11 of 113 comments (clear)

  1. RAID is good by kansei · · Score: 2, Informative

    I remember swapping quite a few Compaq RAID controllers in my day. They wouldn't outright fail, but get in a "compromised" mode, and you usually had enough time to schedule downtime to swap them out. This was much better than messing with software mirror or raid settings, because it's transparent to the OS - the OS just sees a single large disk.

  2. Brands? by JLester · · Score: 4, Informative

    You don't list what brand controllers you are using, but your problems are not typical in my experience. We are a 100% Compaq shop and use their SmartArray controllers with Novell Netware and Debian Linux. We've never had a controller failure and have only lost about 3 drives over the last six years or so.

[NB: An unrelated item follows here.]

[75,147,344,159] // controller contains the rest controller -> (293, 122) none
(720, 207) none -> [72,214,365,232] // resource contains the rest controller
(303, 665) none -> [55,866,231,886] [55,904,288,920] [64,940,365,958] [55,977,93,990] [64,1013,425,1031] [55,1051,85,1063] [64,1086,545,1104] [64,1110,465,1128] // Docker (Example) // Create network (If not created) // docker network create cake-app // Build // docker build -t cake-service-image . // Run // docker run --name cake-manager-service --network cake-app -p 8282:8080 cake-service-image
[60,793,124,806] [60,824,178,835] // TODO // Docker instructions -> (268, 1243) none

    I'm a firm believer that you get what you pay for with enterprise-class servers. You shouldn't expect Tier-1 reliability from servers that are built with commodity hardware. There is a reason that Compaq/Dell/IBM servers are more expensive.

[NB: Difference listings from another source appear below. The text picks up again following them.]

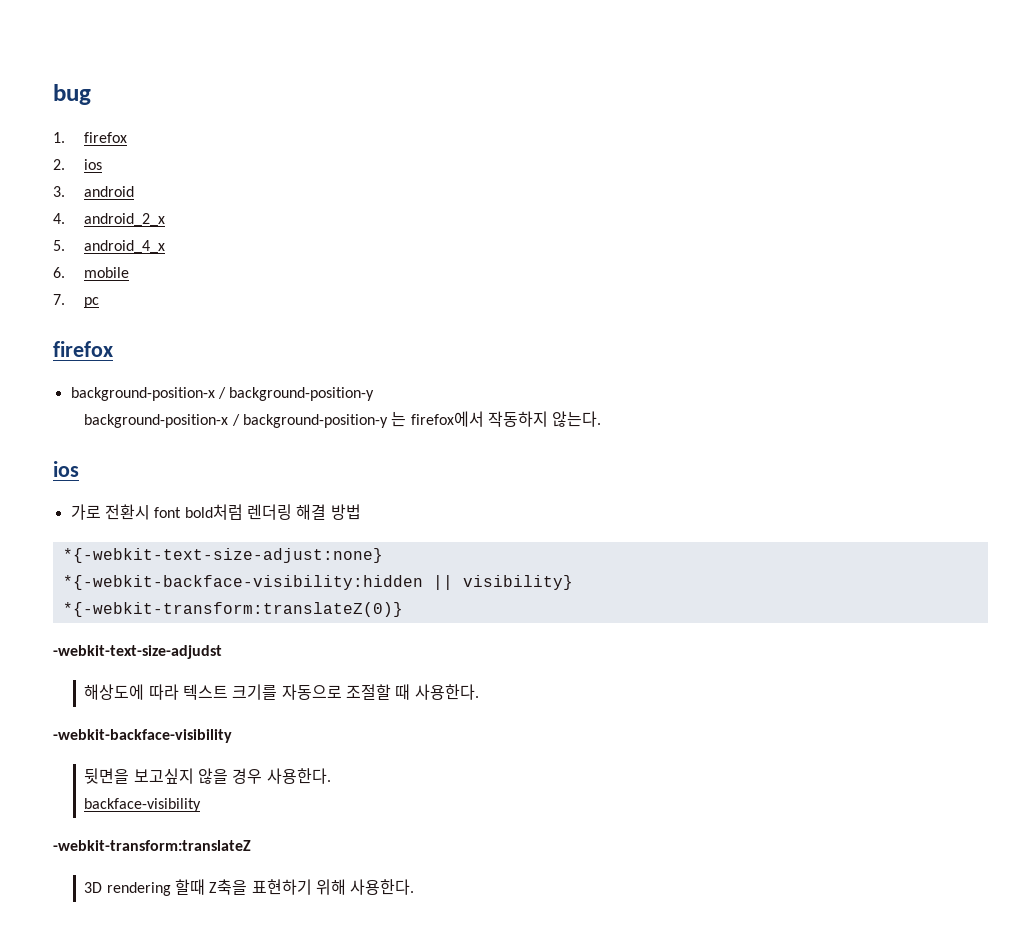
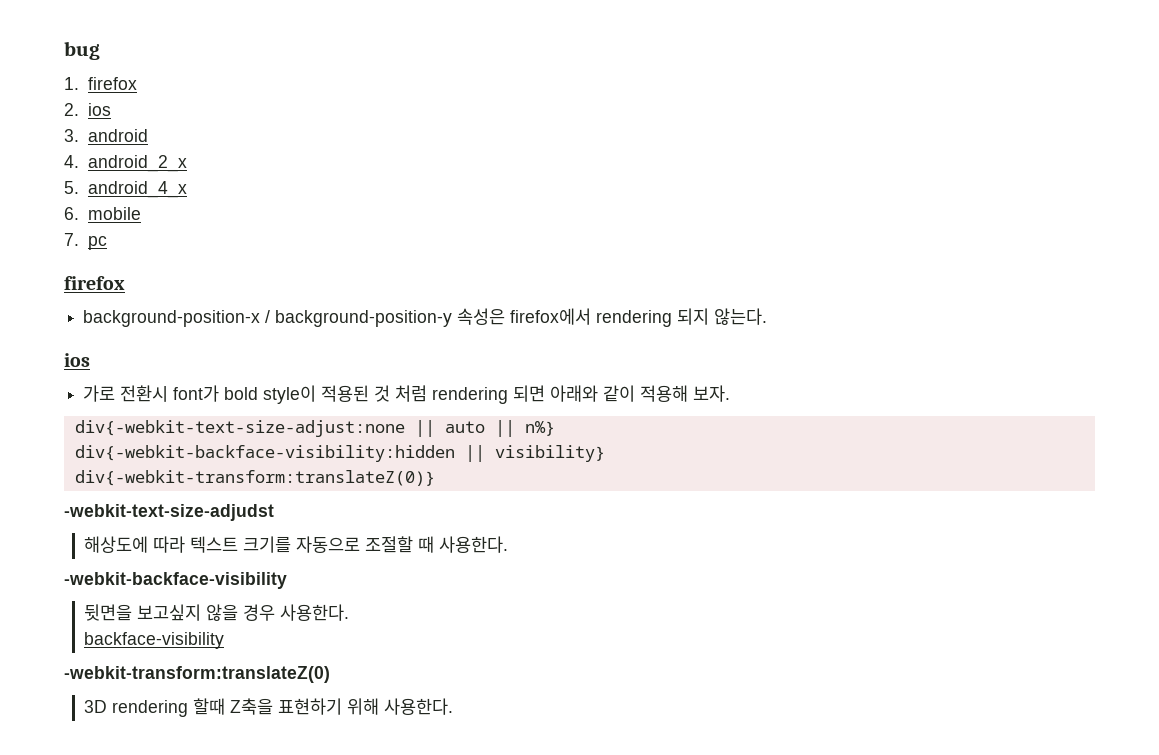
[84,411,602,428] [53,461,79,477] [70,504,361,520] [62,548,383,563] [62,575,423,590] // background-position-x / background-position-y 는 firefox에서 작동하지 않는다. // ios // 가로 전환시 font bold처럼 렌더링 해결 방법 // *{-webkit-text-size-adjust:none} // *{-webkit-backface-visibility:hidden -> [457,308,768,327] [64,353,90,367] [83,385,731,404] [74,420,555,437] [74,445,455,462] 속성은 firefox에서 rendering 되지 않는다. // ios // 가로 전환시 font가 bold style이 적용된 것 처럼 rendering 되면 아래와 같이 적용해 보자. // div{-webkit-text-size-adjust:none || auto || n%} // div{-webkit-backface-visibility:hidden
[62,602,403,617] *{-webkit-transform:translateZ(0)} -> [74,470,435,486] div{-webkit-transform:translateZ(0)}
[53,840,251,851] -webkit-transform:translateZ -> [64,666,330,683] -webkit-transform:translateZ(0)

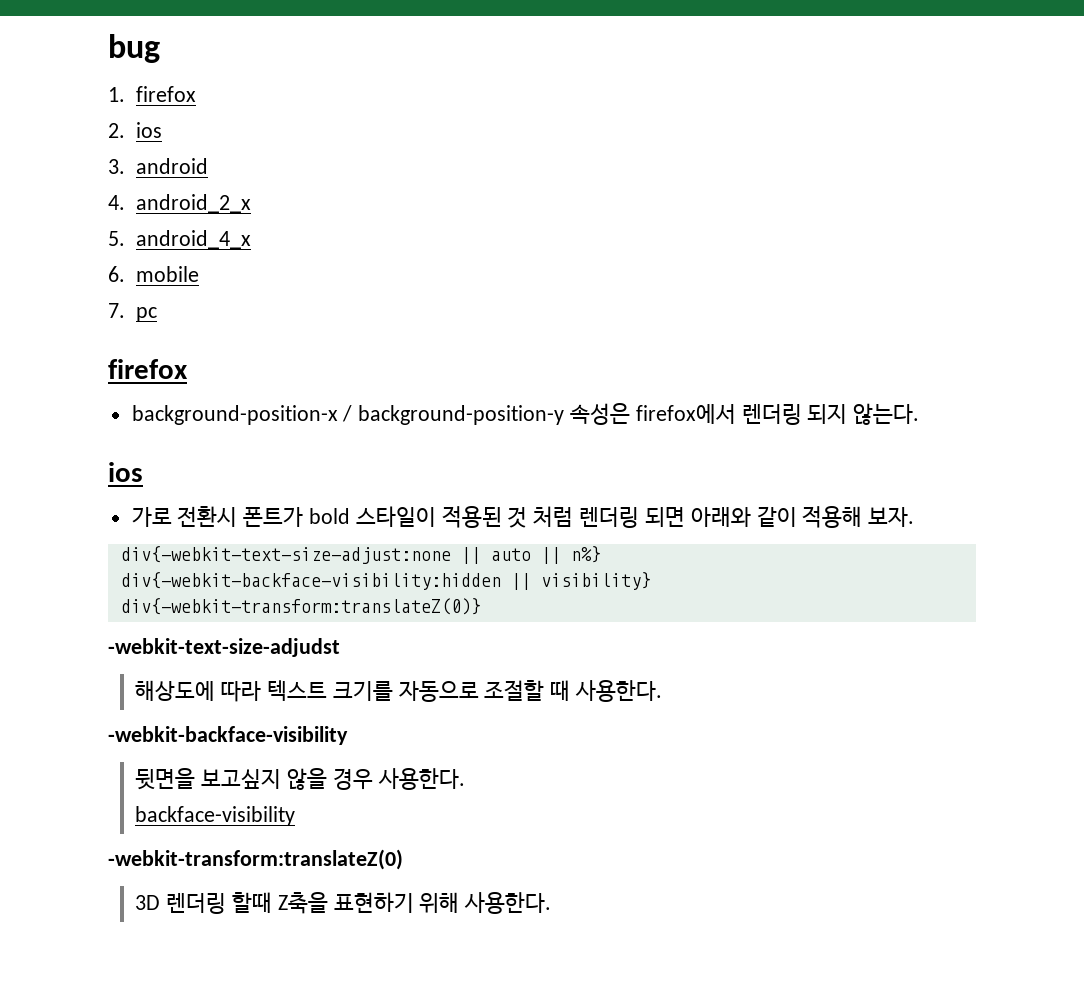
[596,310,673,327] rendering -> [741,404,802,425] 렌더링
[173,385,317,404] font가 bold style이 -> [243,506,436,527] 폰트가 bold 스타일이
[432,387,509,404] rendering -> [579,507,640,528] 렌더링
[112,700,189,717] rendering -> [166,893,227,914] 렌더링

    We also haven't had any issues installing other than the default Debian boot disks not supporting the SmartArray controller. A custom set of disks took care of that though.

    Jason

    --
    "FORMAT C:" - Kills bugs dead!
  3. Sounds like a design problem on your end. by stienman · · Score: 4, Informative

    It's hard for me to believe that RAID causes more downtime than single drive setups, unless you have a really bad raid system and a really good backup system.

    The only time RAID should ever be down, is during initial setup. Thereafter you should replace bad drives while it's running and you should never have cause to shut it down due to a RAID issue.

    If you are experiencing RAID hardware problems then take a good look into these areas:
    RAID Hardware --> Are you using cheap stuff? It honestly isn't worth it. Perhaps you're just discovering the 'real' value of 'cheap' hardware.
    RAID Software --> If you're using unsupported drivers (ie, vendor doesn't supply or support them) then ditch the hardware and get hardware with supported drivers - make sure they support them on your configuration. You've already proven that you can't support them yourself.
    System Hardware --> If the system is generally cheap (cheap power, bad airflow, cheap components, etc) then you simply can't expect the RAID card to work 24/7.
    Server Room --> Make certian your server room can handle the power and ventilation needs of the servers. This should go without saying, but all too often it is the problem.

    The reason people go with cheap components is the lower initial cost. They only work for a few thousand hours of heavy operation. You must get server rated components if you want them to operate for more than a year or two. There really is a difference.

    Lastly, I use 20+ Promise FastTrack ATA RAID cards in 20+ Novell networks. I use cheap components, and they work in harsh conditions. They are not set up for hot-swap, as that's not a need in this situation. I have to replace the cheap hardware every 2-4 years, powersupplies every year, hard drives every 2-3 years. The only time the RAID cards have gone bad is when a power supply failure (usually due to a power outage/surge/brownout) fries the motherboard and usually most of the components in the case.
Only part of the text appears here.